→ **About this task**:
Pull every line containing "total" out of the listing below.

→ **Data under study**:
_____
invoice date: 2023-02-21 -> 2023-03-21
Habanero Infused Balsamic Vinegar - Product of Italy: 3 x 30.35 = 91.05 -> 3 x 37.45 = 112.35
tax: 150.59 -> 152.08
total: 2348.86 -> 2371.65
_____
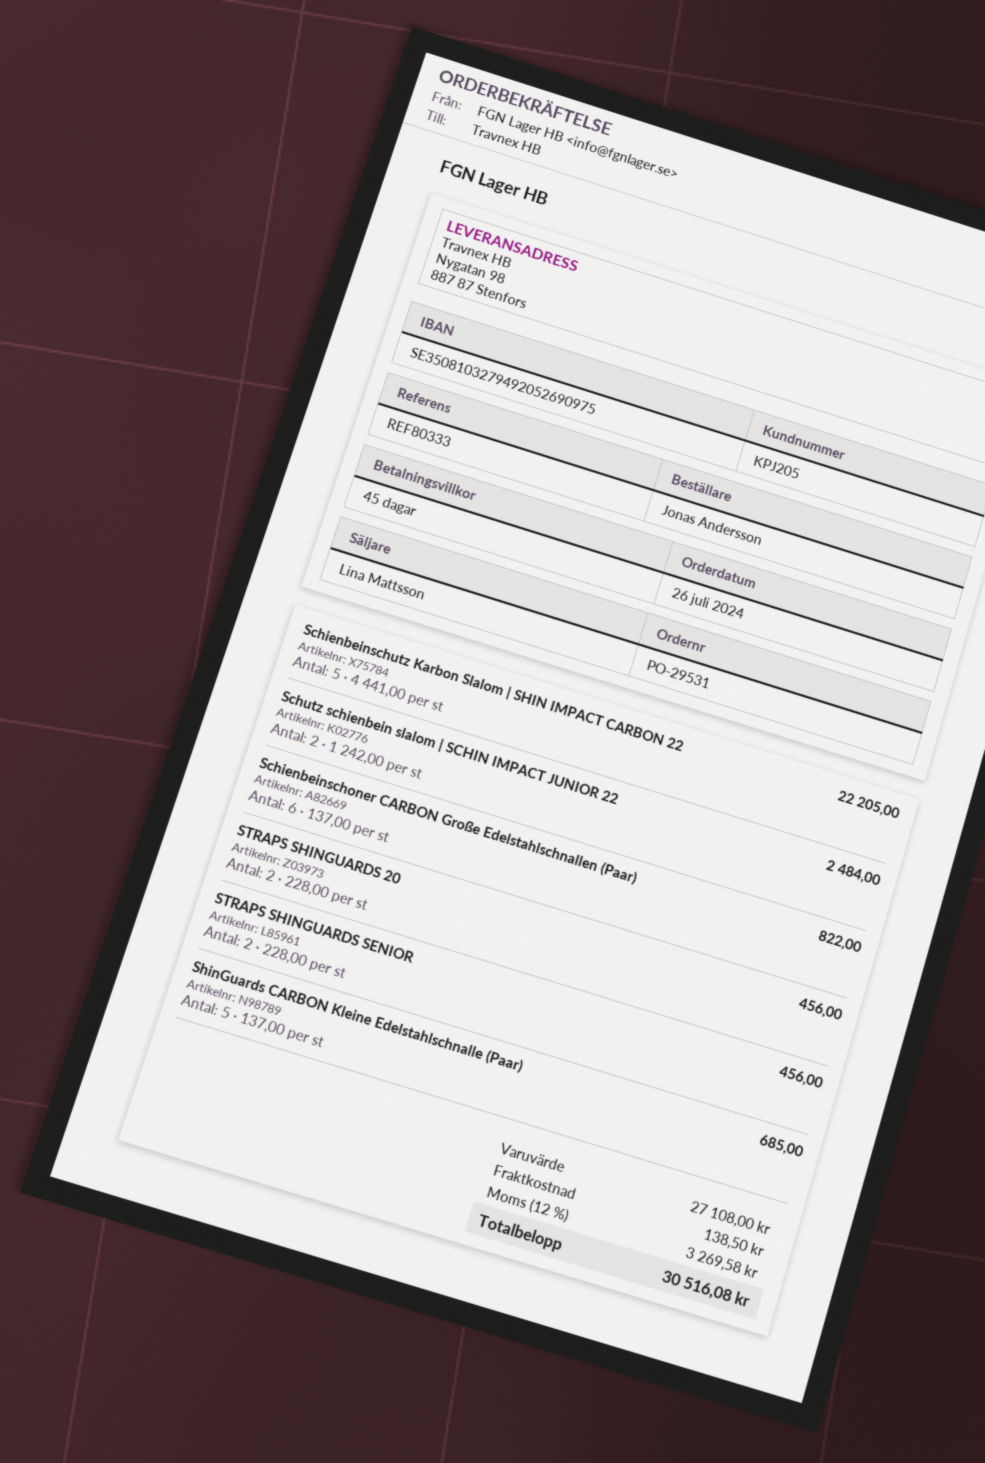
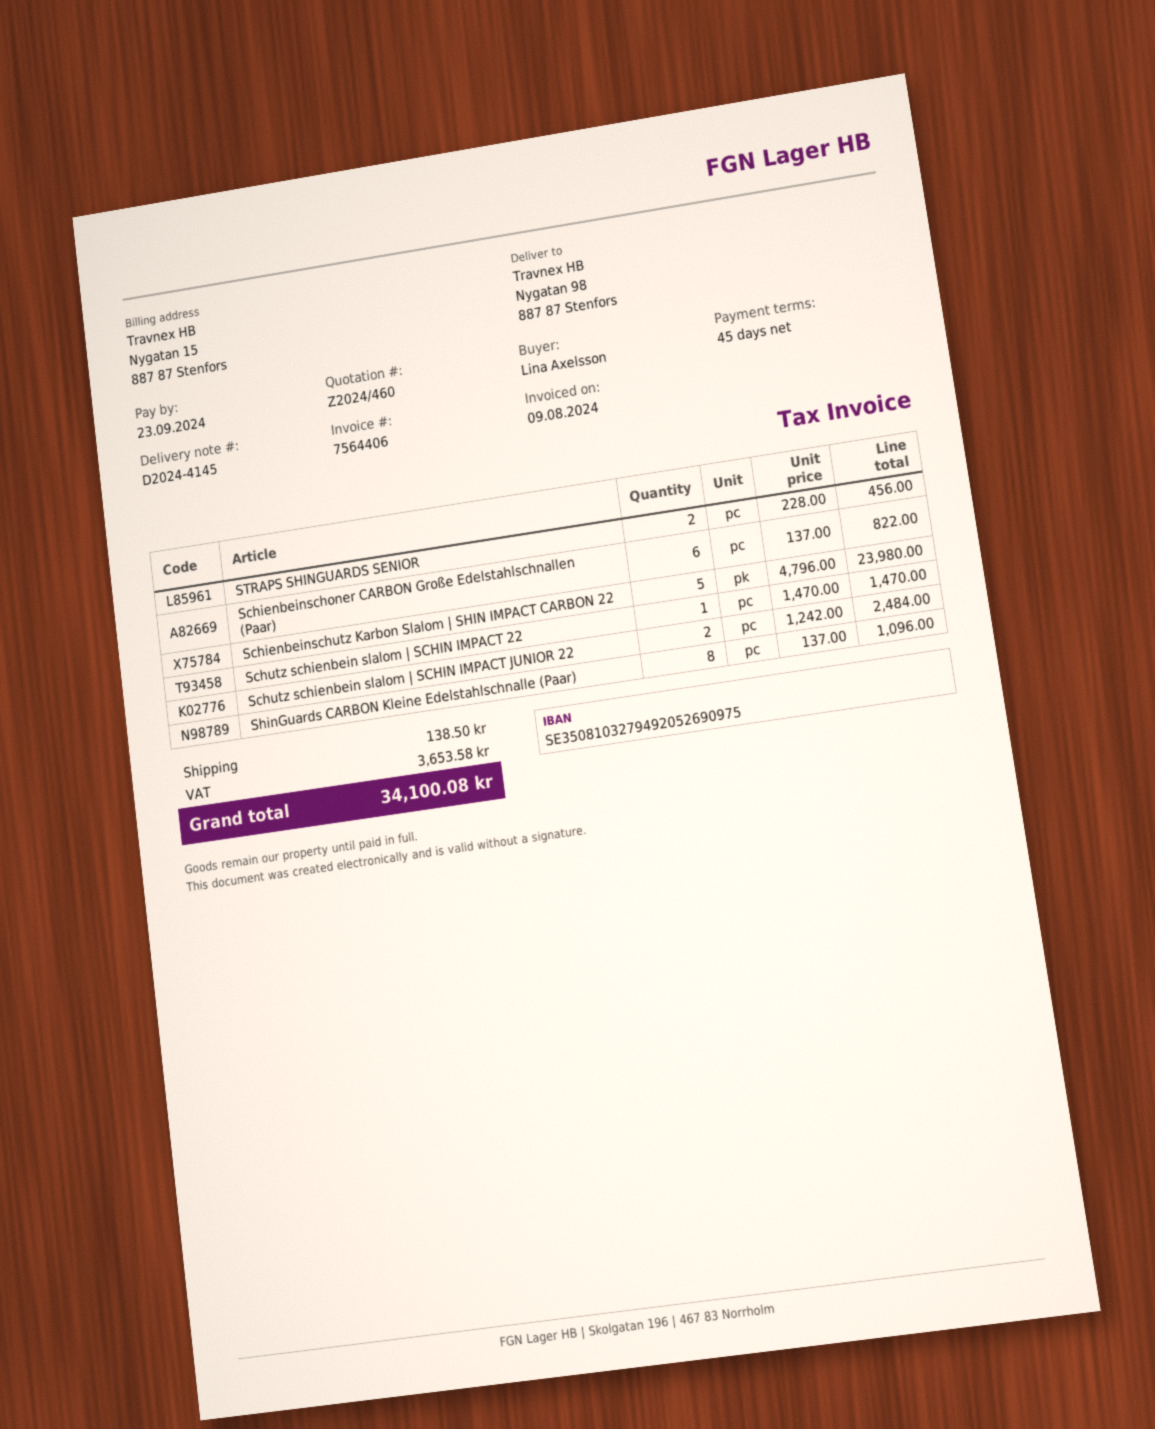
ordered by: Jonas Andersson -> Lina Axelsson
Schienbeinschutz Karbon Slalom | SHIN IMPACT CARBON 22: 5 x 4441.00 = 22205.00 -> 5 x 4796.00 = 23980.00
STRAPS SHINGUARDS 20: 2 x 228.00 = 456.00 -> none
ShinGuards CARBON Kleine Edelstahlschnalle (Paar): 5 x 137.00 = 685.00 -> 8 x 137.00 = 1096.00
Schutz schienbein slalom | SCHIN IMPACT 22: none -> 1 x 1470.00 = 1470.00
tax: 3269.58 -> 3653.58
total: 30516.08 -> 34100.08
_____
→ **Answer box**:
total: 2348.86 -> 2371.65
total: 30516.08 -> 34100.08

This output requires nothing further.